Al sonido de la letra "ll" corresponde el sonido "ʎ", un fonema lateral palatal, diría un entendido en la materia. Y en ciertas regiones (la mayoría, tristemente) le dan a la "ll" el sonido de la "y", fonema palatal central.

Y no sé lo de la caja rígida, pero no por nada toda esta situación se trata en un apartado llamado "yeísmo". Yeísmo: *cambio* fonológico de la "ll" por "y". *Cambio*. Si te cambian de nombre, sustituyen algo que era tuyo por otro nombre que no era originalmente. La "ll" es un fonema lateral palatal originalmente y _es cambiado por_ el fonema central palatal.

As simple as that.


----------



## Istriano

Nunca se pronuncía *[pojo]

*In Standard Spanish [j] appears only as a part of a diphthong: for  example: soy [soj].
So, there is no independent phoneme /j/. It's still /i / although it is  realized as [ j ]:

So, one should write:_ viuda_  /viuda/ [ˈbjuða].

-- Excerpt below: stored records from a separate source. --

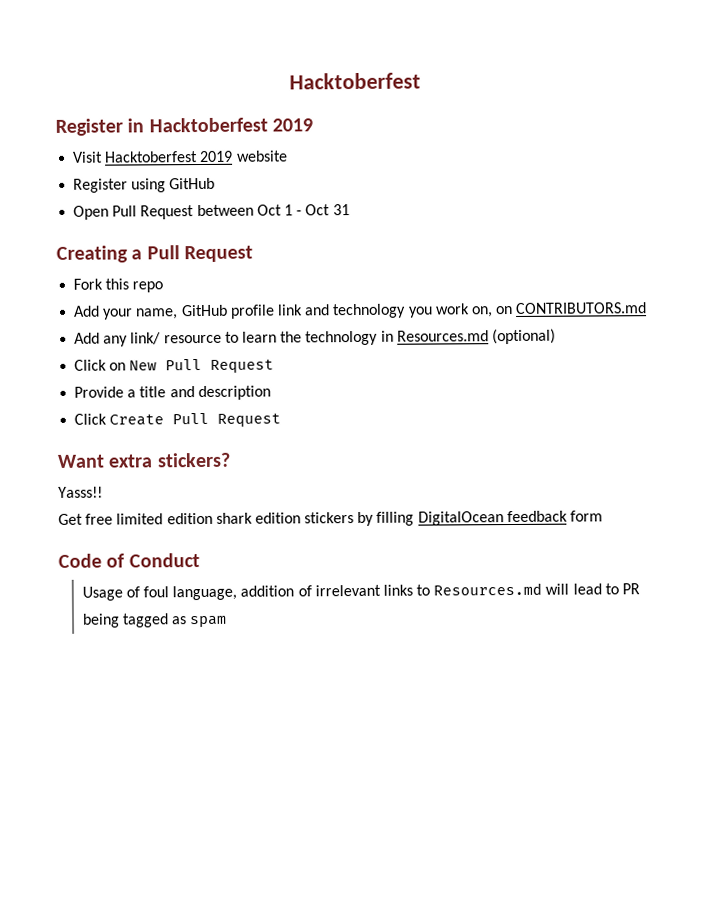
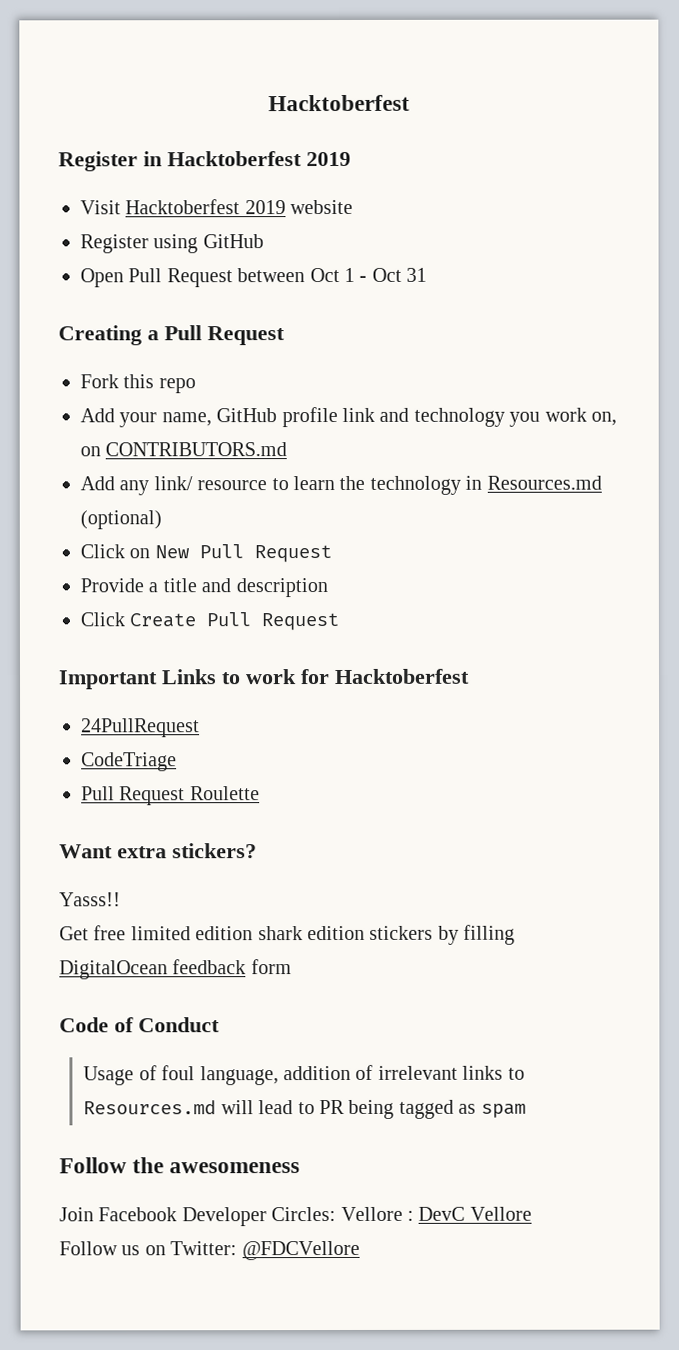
+ Important Links to work for Hacktoberfest
+ 24PullRequest
+ CodeTriage
+ Pull Request Roulette
+ Follow the awesomeness
+ Join Facebook Developer Circles: Vellore : DevC Vellore
+ Follow us on Twitter: @FDCVellore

/i / [ j ]   should never be confused with  /ʝ /  [ ʝ dʒ ʃ ʒ]:

ahi [a(j)i] ~ alli [aʝi, adʒi]
amaría [amaɾi(j)a]  ~ amarilla [ amaɾiʝa,  amaɾidʒa ].

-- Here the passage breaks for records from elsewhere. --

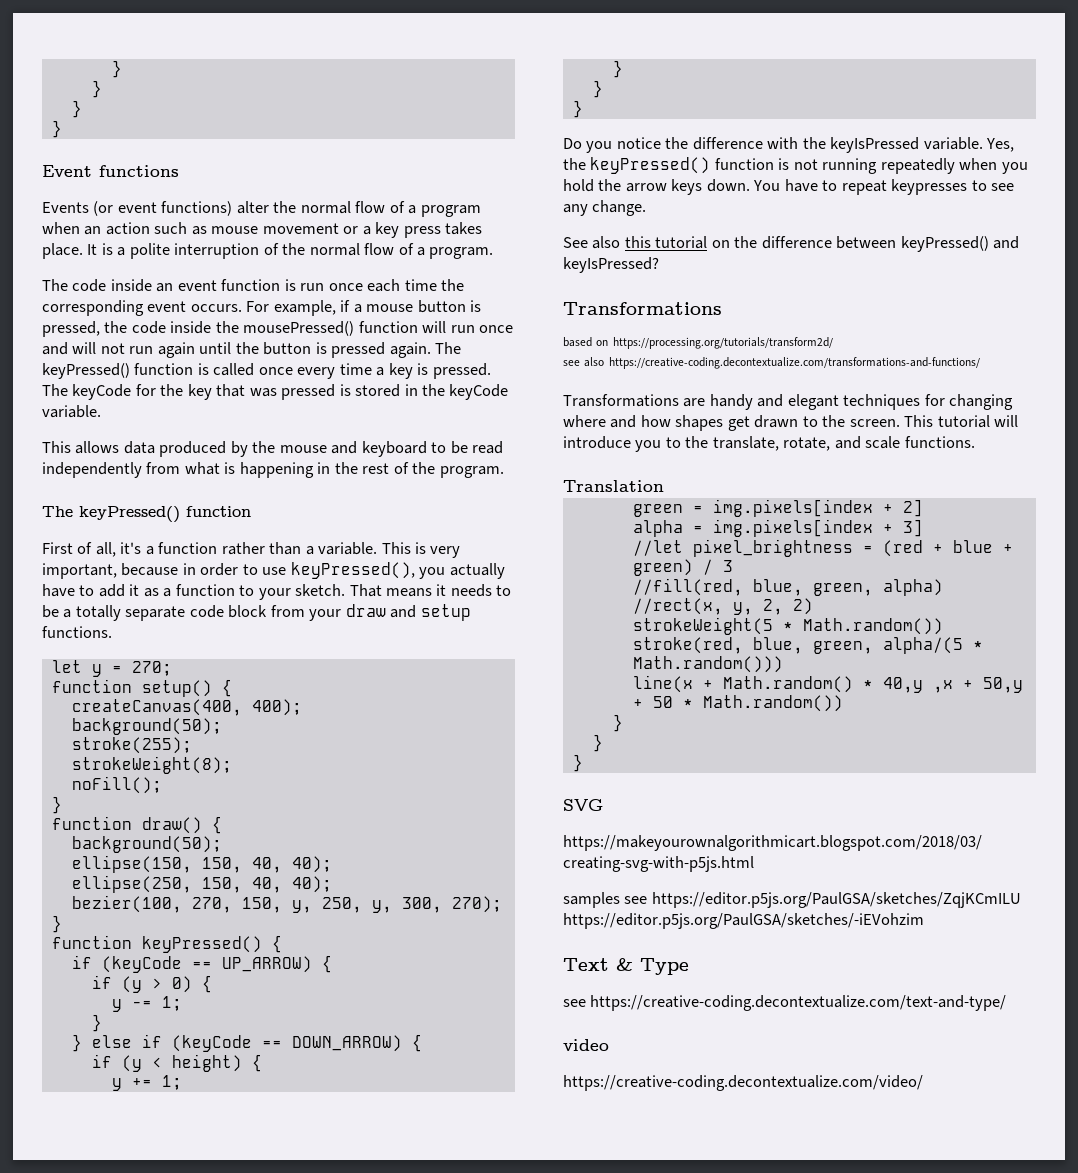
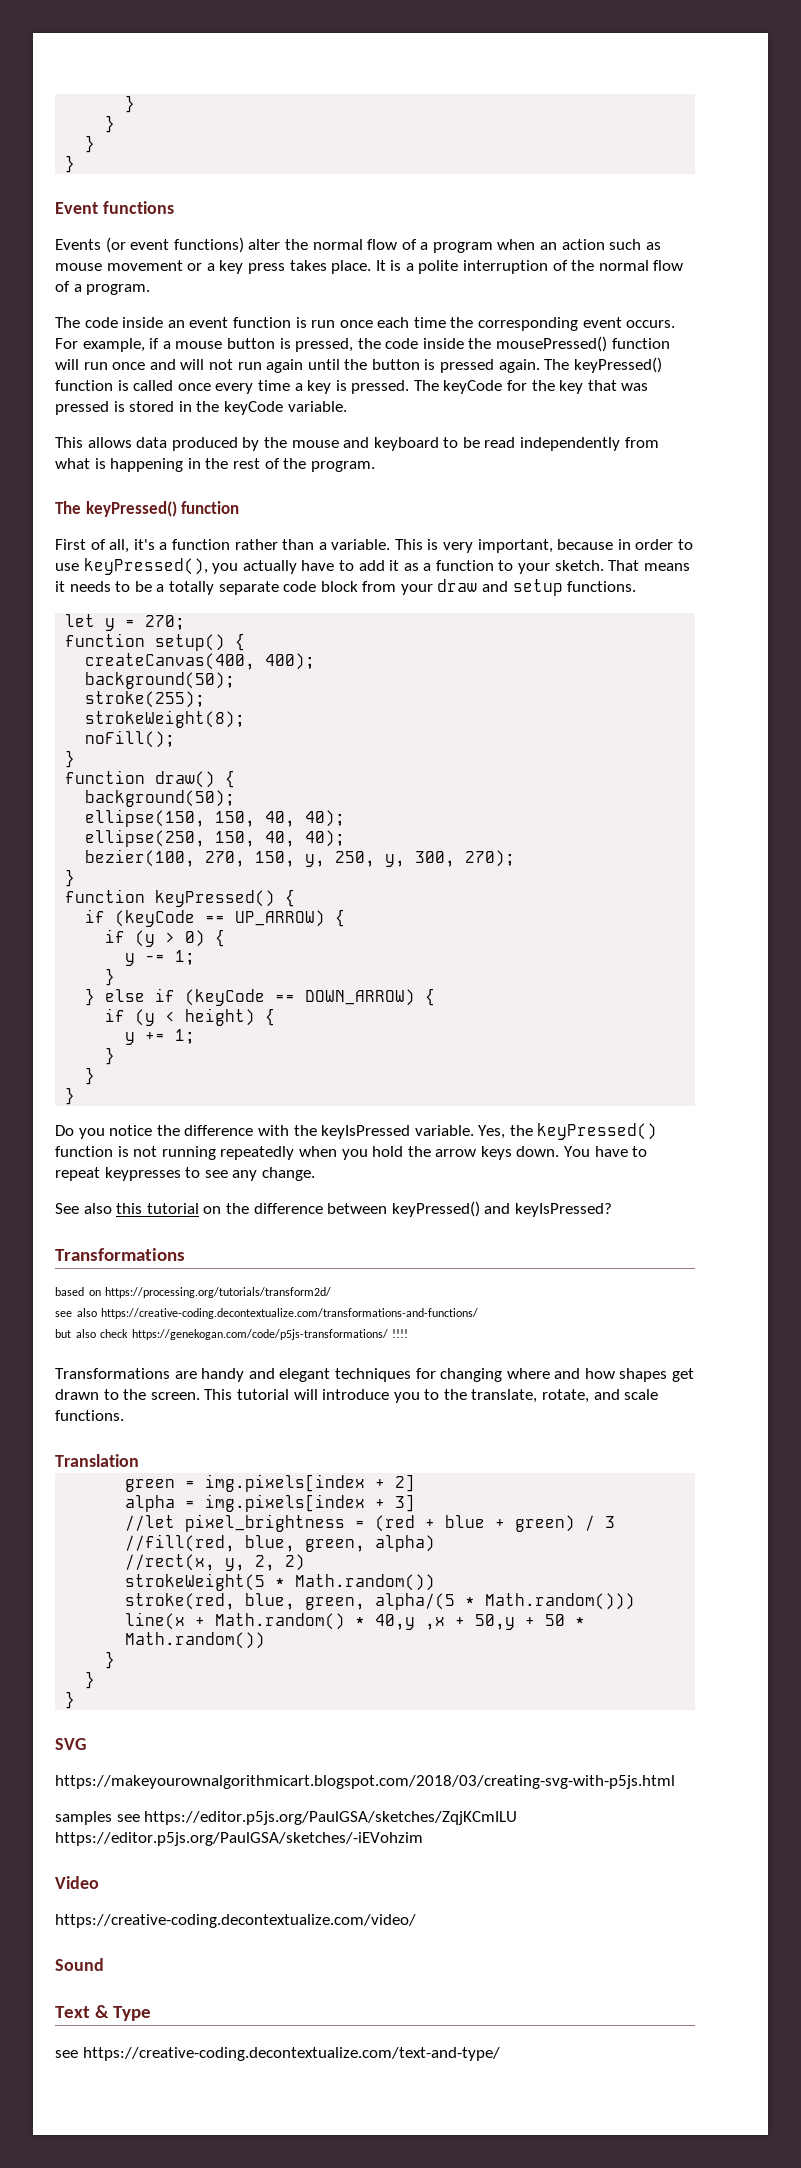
+ but also check https://genekogan.com/code/p5js-transformations/ !!!!
+ Video
+ https://creative-coding.decontextualize.com/video/
+ Sound
- video
- https://creative-coding.decontextualize.com/video/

It's a bit paradoxal that *Y* in re*y* and re*y*es  are not pronounced with the same sound, but it's just how things are.

*rey*  [rej ]
*reyes *[reʝes, redʒes, reʃes ]

---
*pollo*:

[po*ʎ*o] (traditional Castillian and highlands of Bolivia, and Peru)
[poʝo] (modern global Spanish)
[podʒo] (modern global Spanish; alternative pronunciation)

[poʃo] (Argentinian pronunciation)
[poʒo] (old-fashioned Argentinian pronunciation)
 [pojo] is normally found only in foreigners trying to learn Spanish

Given that there is no [ʎ] or [ʝ] in English, English speakers are advised
to use [dʒ] (J in joke) and not [j] (y in yoke) for both _*ll *_and non-diphthongal _*y*_.

Just like  *joke *and *yoke *are not the same thing in English
_*ahí *_and _*allí*_, or *amaría *and _*amarilla *_are not the same thing in Spanish either,
If you use [j] (y in yoke) instead of [dʒ] (J in joke), your
_*allí *_may sound to Spanish speakers like _*ahí*_, and _*amarilla *_may sound like _*amaría *_to them.


----------



## Noel Oderfla

Istriano said:


> Nunca se pronuncía *[pojo]*
> In Standard Spanish [j] appears only as a part of a diphthong: for example: soy [soj].
> So, there is no independent phoneme /j/. It's still /i / although it is realized as [ j ]:
> So, one should write:_ viuda_ /viuda/ [ˈbjuða].
> /i / [ j ] should never be confused with /ʝ / [ ʝ dʒʃʒ]:
> ahi [a(j)i] ~ alli [aʝi, adʒi]
> amaría [amaɾi(j)a] ~ amarilla [ amaɾiʝa, amaɾidʒa ].
> It's a bit paradoxal that *Y* in re*y* and re*y*es are not pronounced with the same sound, but it's just how things are.
> *rey* [rej ]
> *reyes *[reʝes, redʒes, reʃes ]
> ---
> *pollo*:
> 
> [po*ʎ*o] (traditional Castillian and highlands of Bolivia, and Peru) and Paraguay
> [poʝo] (modern global Spanish)
> [podʒo] (modern global Spanish; alternative pronunciation)
> [poʃo] (Argentinian pronunciation)
> [poʒo] (old-fashioned Argentinian pronunciation)
> [pojo] is normally found only in foreigners trying to learn Spanish
> 
> Given that there is no [ʎ] or [ʝ] in English, English speakers are advised
> to use [dʒ] (J in joke) and not [j] (y in yoke) for both _*ll *_and non-diphthongal _*y*_.
> Just like *joke *and *yoke *are not the same thing in English
> _*ahí *_and _*allí*_, or *amaría *and _*amarilla *_are not the same thing in Spanish either,
> If you use [j] (y in yoke) instead of [dʒ] (J in joke), your
> _*allí *_may sound to Spanish speakers like _*ahí*_, and _*amarilla *_may sound like _*amaría *_to them.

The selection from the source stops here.